▸ **WHAT YOU WILL DO**
Entries follow. Return each line that contains the word "Arkanoid".

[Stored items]
◇ ◇ ◇

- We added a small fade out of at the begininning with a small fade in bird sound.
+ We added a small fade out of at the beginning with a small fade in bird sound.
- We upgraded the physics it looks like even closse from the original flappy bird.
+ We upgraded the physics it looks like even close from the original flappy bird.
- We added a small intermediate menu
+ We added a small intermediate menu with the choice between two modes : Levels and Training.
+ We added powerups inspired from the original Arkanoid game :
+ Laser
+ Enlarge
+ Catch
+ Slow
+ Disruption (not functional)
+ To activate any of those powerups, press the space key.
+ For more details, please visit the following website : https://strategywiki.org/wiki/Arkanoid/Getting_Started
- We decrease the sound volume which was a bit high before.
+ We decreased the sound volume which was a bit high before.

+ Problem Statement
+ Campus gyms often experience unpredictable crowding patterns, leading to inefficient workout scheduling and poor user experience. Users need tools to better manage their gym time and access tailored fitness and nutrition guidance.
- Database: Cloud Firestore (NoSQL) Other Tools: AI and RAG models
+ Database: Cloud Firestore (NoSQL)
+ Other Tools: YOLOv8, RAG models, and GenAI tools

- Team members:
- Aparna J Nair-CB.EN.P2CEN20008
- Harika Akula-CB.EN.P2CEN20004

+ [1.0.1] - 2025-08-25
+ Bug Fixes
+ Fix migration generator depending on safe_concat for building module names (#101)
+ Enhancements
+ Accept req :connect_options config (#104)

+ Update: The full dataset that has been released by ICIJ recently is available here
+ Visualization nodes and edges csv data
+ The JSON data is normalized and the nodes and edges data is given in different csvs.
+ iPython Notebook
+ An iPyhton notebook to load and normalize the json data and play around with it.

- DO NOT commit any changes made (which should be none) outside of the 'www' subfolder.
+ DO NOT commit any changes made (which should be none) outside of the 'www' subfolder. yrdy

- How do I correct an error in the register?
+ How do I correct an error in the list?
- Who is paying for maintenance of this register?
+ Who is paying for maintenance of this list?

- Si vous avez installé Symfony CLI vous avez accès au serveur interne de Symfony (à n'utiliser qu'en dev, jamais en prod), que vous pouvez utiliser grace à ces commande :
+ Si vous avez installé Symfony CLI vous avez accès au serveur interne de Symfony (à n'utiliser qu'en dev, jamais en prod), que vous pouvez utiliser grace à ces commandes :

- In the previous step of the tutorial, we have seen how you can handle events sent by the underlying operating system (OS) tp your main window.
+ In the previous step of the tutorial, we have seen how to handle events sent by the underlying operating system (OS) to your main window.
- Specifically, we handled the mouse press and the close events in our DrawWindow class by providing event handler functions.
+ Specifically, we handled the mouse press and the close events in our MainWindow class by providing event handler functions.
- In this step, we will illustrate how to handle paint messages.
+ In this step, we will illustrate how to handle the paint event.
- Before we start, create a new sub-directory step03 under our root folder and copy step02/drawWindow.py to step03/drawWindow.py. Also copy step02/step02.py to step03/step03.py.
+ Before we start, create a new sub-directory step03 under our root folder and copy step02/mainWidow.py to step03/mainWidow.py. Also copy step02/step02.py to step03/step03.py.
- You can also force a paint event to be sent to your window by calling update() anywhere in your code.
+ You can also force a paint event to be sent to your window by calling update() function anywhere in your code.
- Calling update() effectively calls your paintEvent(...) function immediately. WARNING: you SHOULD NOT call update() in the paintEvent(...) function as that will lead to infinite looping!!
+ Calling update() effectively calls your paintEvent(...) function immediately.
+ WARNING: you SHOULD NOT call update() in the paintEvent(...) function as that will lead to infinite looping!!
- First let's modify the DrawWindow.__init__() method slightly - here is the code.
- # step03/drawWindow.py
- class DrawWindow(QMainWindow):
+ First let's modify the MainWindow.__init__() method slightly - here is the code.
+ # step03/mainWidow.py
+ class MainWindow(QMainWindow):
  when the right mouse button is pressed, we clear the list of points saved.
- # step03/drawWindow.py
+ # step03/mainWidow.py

◇ ◇ ◇

▸ **YOUR RESPONSE**
+ We added powerups inspired from the original Arkanoid game :
+ For more details, please visit the following website : https://strategywiki.org/wiki/Arkanoid/Getting_Started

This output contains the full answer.